- Provided data -
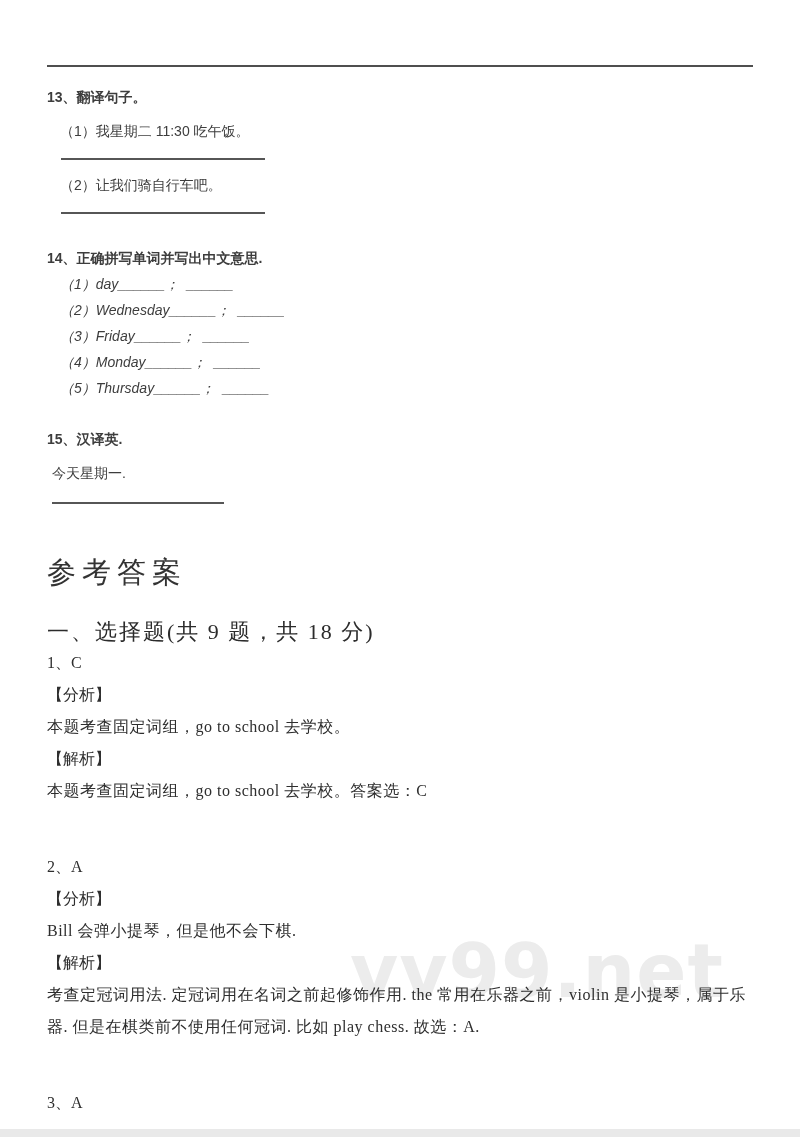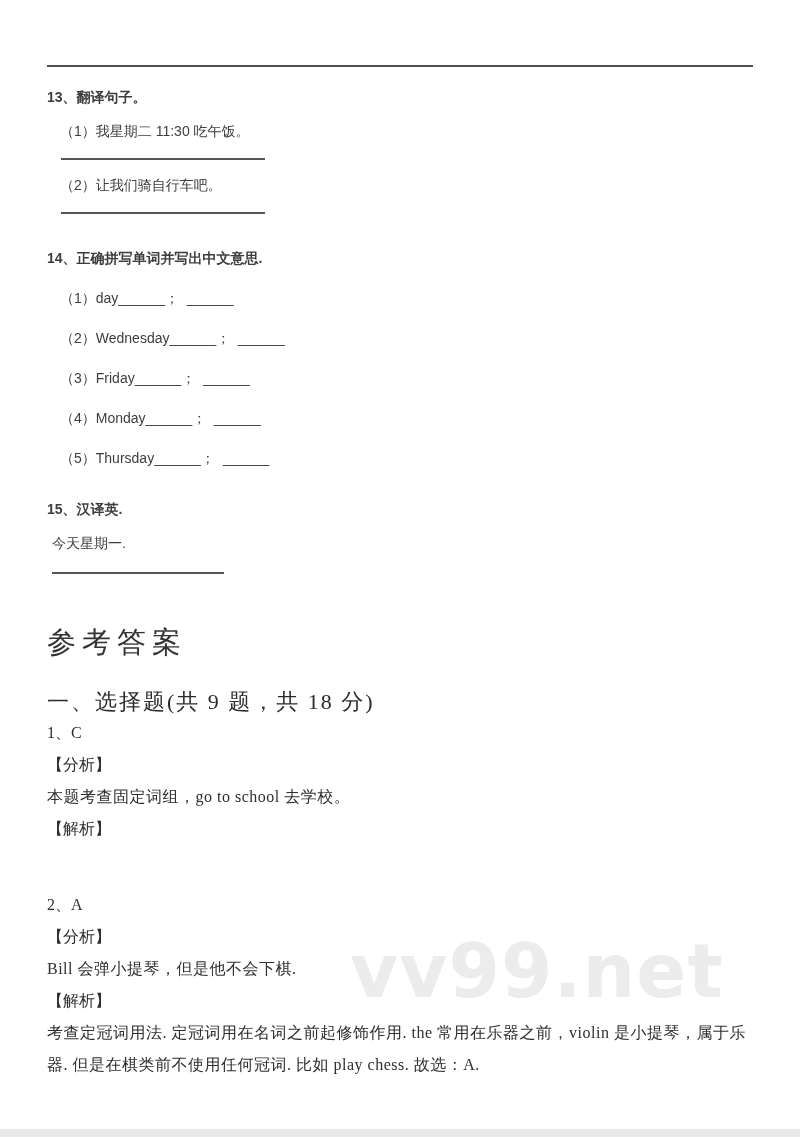--- a/index.html
+++ b/index.html
@@ -51,21 +51,21 @@
     margin-top: 16px;
     line-height: 18px;
     white-space: pre-wrap;
   }
   .blank-line {
     width: 204px;
     margin: 18px 0 2px 14px;
     border-bottom: 2px solid #565656;
     height: 0;
   }
-  .q14-items .q-line { margin-top: 22px; }
+  .q14-items .q-line { margin-top: 8px; font-style: italic; }
   .q15-sentence { margin-left: 5px; }
   .q15-line { width: 172px; margin-left: 5px; margin-top: 20px; }
   .gap-sm { height: 12px; }
   
   .answers-title {
     margin: 49px 0 0 0;
     text-align: left;
     font-size: 29px;
     font-weight: 400;
     letter-spacing: 6px;
@@ -135,20 +135,21 @@
 
     <h1 class="answers-title">参考答案</h1>
 
     <h2 class="section-title">一、选择题(共 9 题，共 18 分)</h2>
 
     <div class="answer-block answer-1">
       <div class="row">1、C</div>
       <div class="row">【分析】</div>
       <div class="row ans-text">本题考查固定词组，go to school 去学校。</div>
       <div class="row">【解析】</div>
+      <div class="row ans-text">本题考查固定词组，go to school 去学校。答案选：C</div>
     </div>
 
     <div class="answer-block answer-2">
       <div class="row">2、A</div>
       <div class="row">【分析】</div>
       <div class="row ans-text">Bill 会弹小提琴，但是他不会下棋.</div>
       <div class="row">【解析】</div>
       <div class="row ans-text">考查定冠词用法. 定冠词用在名词之前起修饰作用. the 常用在乐器之前，violin 是小提琴，属于乐器. 但是在棋类前不使用任何冠词. 比如 play chess. 故选：A.</div>
     </div>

- Try it -
The entries above need to be repeated word for word, minus their pictures.

- Solution for this task -
--- a/index.html
+++ b/index.html
@@ -51,21 +51,21 @@
     margin-top: 16px;
     line-height: 18px;
     white-space: pre-wrap;
   }
   .blank-line {
     width: 204px;
     margin: 18px 0 2px 14px;
     border-bottom: 2px solid #565656;
     height: 0;
   }
-  .q14-items .q-line { margin-top: 22px; }
+  .q14-items .q-line { margin-top: 8px; font-style: italic; }
   .q15-sentence { margin-left: 5px; }
   .q15-line { width: 172px; margin-left: 5px; margin-top: 20px; }
   .gap-sm { height: 12px; }
   
   .answers-title {
     margin: 49px 0 0 0;
     text-align: left;
     font-size: 29px;
     font-weight: 400;
     letter-spacing: 6px;
@@ -135,20 +135,21 @@
 
     <h1 class="answers-title">参考答案</h1>
 
     <h2 class="section-title">一、选择题(共 9 题，共 18 分)</h2>
 
     <div class="answer-block answer-1">
       <div class="row">1、C</div>
       <div class="row">【分析】</div>
       <div class="row ans-text">本题考查固定词组，go to school 去学校。</div>
       <div class="row">【解析】</div>
+      <div class="row ans-text">本题考查固定词组，go to school 去学校。答案选：C</div>
     </div>
 
     <div class="answer-block answer-2">
       <div class="row">2、A</div>
       <div class="row">【分析】</div>
       <div class="row ans-text">Bill 会弹小提琴，但是他不会下棋.</div>
       <div class="row">【解析】</div>
       <div class="row ans-text">考查定冠词用法. 定冠词用在名词之前起修饰作用. the 常用在乐器之前，violin 是小提琴，属于乐器. 但是在棋类前不使用任何冠词. 比如 play chess. 故选：A.</div>
     </div>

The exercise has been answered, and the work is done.